Covers of Manoj V Jain’s book The THC’
His newest book
Sometimes, authors can pinpoint the exact moment when they were struck by a particular idea or character for a new novel. One such moment came for Jain during a trip to Varanasi with his wife and friends in February 2020. It was all the fuel he needed to write his latest book, Meeting Yama. Reminiscing, Jain says that he had an epiphany when they were visiting Manikarnika Ghat, one of the holiest cremation grounds in Varanasi. He recalls breaking down in tears and feeling as if he were transported into another time and space. The experience, though short, left an indelible impression somewhere deep into his psyche and sparked a thought process within him, leading him to write Meeting Yama.
Meeting Yama dwells on death and is interspersed with stories from Indian mythology. Jain, however, says that the novel is more about telepathy, dreams and the duality of human nature—that everyone is capable of good and evil deeds. “I have realised that every reader learns something unique from a book, depending on which stage of life they are in. This is why every book gives us many other messages when we reread it at a later stage of life.”
Jain, who tends to put himself in the shoes of his protagonist when writing a novel, found the experience of writing Meeting Yama more intense than his previous novels. He had to do a lot more research and also practise meditation and tratak (a technique that involves gazing steadily at a particular point without blinking the eyes) for a few months before he could write it.
The cover of ‘A Man from Mandu’ by Manoj V Jain
Pillars of support
Coming to his family, Jain is grateful for the immense support he has received from them in all his endeavours so far.

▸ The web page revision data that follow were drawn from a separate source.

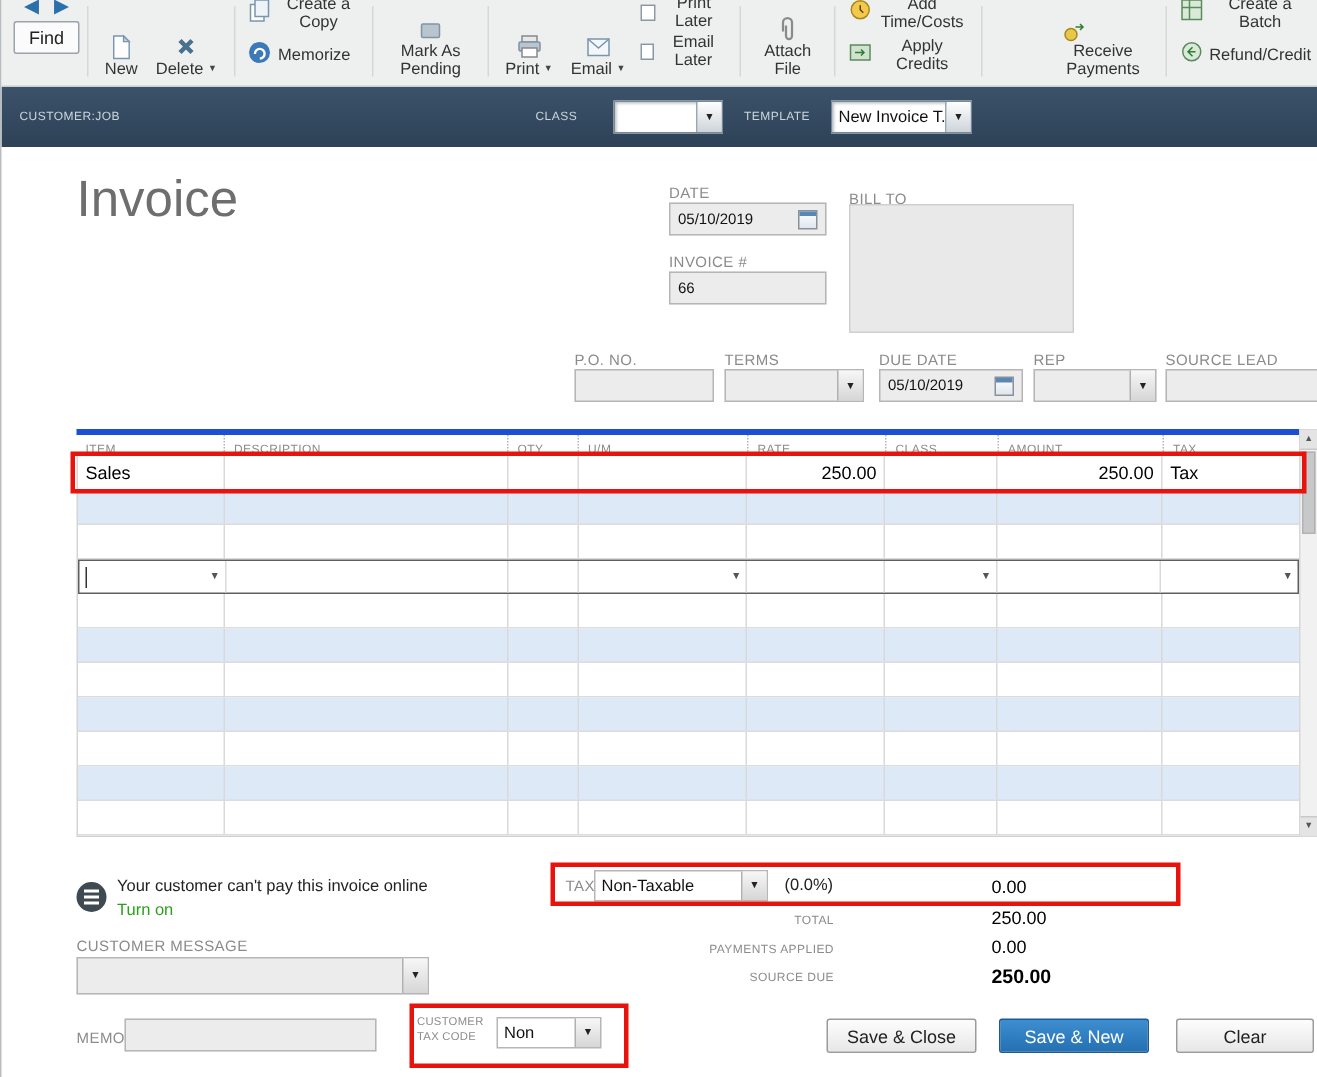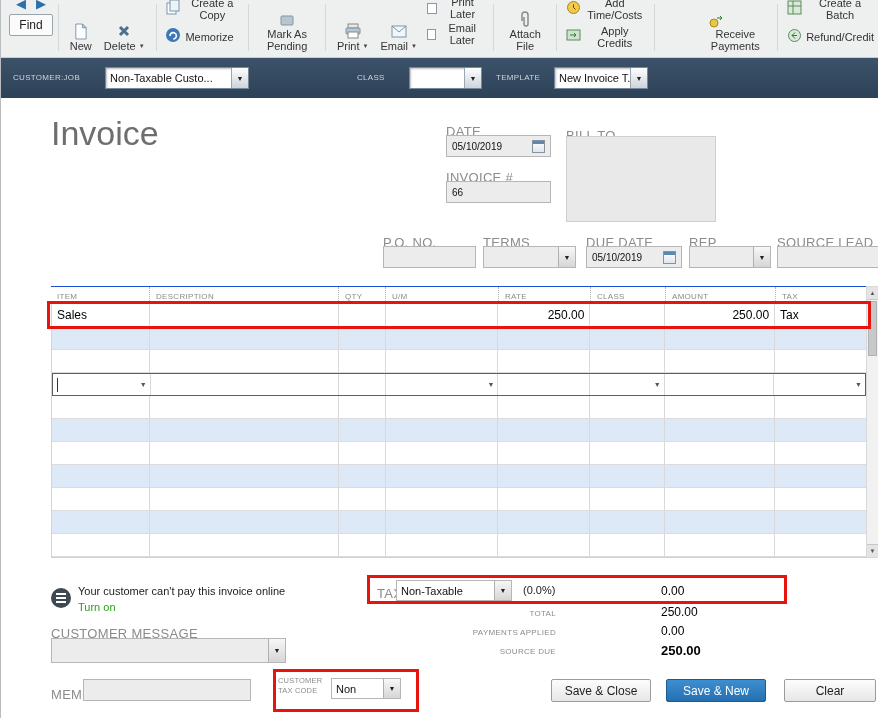--- a/index.html
+++ b/index.html
@@ -247,10 +247,6 @@
 
   <div class="formbar">
     <span class="fb-label" style="left:12px">CUSTOMER:JOB</span>
-    <div class="combo" style="left:104px; top:9px; width:144px;">
-      <span class="val">Non-Taxable Custo...</span>
-      <span class="dd">▼</span>
-    </div>
     <span class="fb-label" style="left:356px">CLASS</span>
     <div class="combo" style="left:408px; top:9px; width:73px;">
       <span class="val"></span>

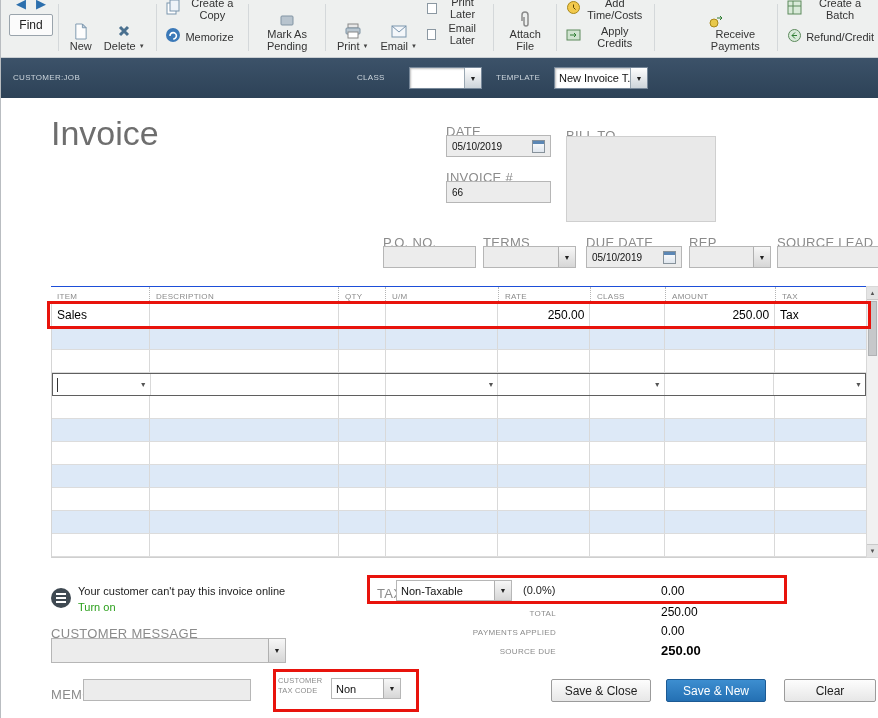--- a/index.html
+++ b/index.html
@@ -36,7 +36,7 @@
   
   .main { position:absolute; top:98px; left:0; right:0; bottom:0; background:#fff;margin-left:20px; }
   .inv-title { position:absolute; left:30px; top:16px; font-size:34px; color:#6e6e6e; font-weight:400; }
-  .flabel { position:absolute; font-size:13px; color:#8b8b8b; letter-spacing:.3px; }
+  .flabel { position:absolute; font-size:10px; color:#8b8b8b; letter-spacing:.3px; }
   .field { position:absolute; display:flex; align-items:center; height:22px; background:#ececec; border:1px solid #b6b6b6; font-size:10px; color:#111; padding:0 5px; }
   .cal { margin-left:auto; width:13px; height:13px; border:1px solid #87929b; background:linear-gradient(#fff,#dfe6ee); position:relative; }
   .cal::before { content:""; position:absolute; top:0; left:0; right:0; height:3px; background:#5b87b5; }

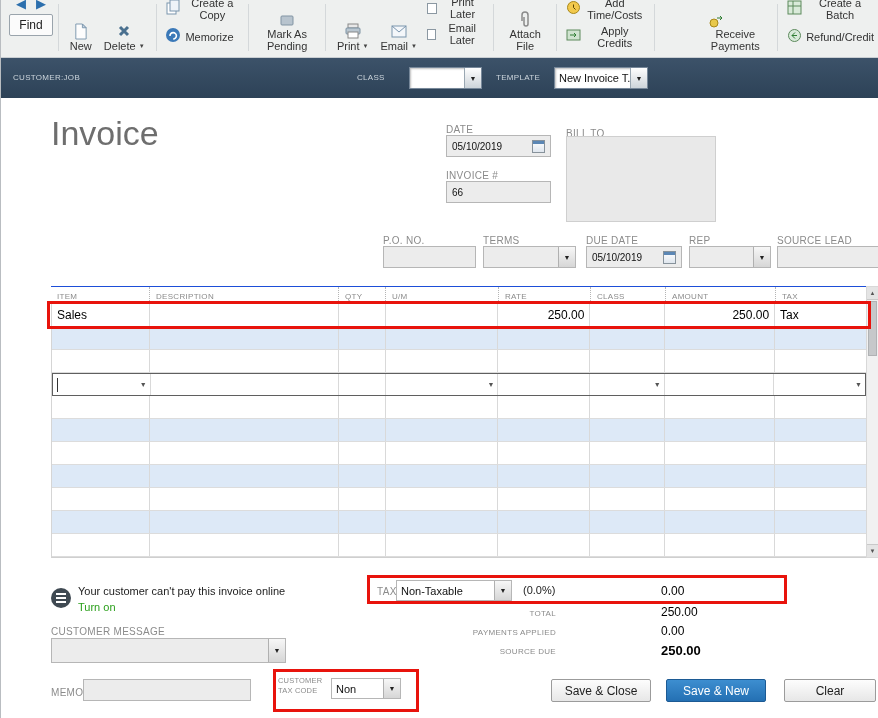--- a/index.html
+++ b/index.html
@@ -46,7 +46,7 @@
 
   
   .tbl { position:absolute; left:30px; top:188px; width:815px; }
-  .tbl-head { display:flex; height:18px; border-top:1px solid #1d4ed8; border-bottom:1px solid #cfcfcf; background:#fff; }
+  .tbl-head { display:flex; height:18px; border-top:4px solid #1d4ed8; border-bottom:1px solid #cfcfcf; background:#fff; }
   .th { font-size:8px; color:#8b8b8b; letter-spacing:.3px; padding:5px 0 0 6px; border-left:1px dotted #b5b5b5; overflow:hidden; white-space:nowrap; }
   .th:first-child { border-left:none; }
   .tbl-body { border-left:1px solid #d5d5d5; border-bottom:1px solid #cfcfcf; }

He also considers himself very close to his sisters and the extended family. He currently lives in Mumbai with his wife and mother, his father having passed away a few years ago. His children are studying abroad.
Thoughts for the future
Asked about what novel he plans to work on next, Jain says that he has two stories in mind, but is unsure of when they will come to fruition, as he is yet to hear the characters “speak” to him. Currently, he juggles his business with his writing and, interestingly, online lessons in Sanskrit and Ayurveda—something new that he has taken up.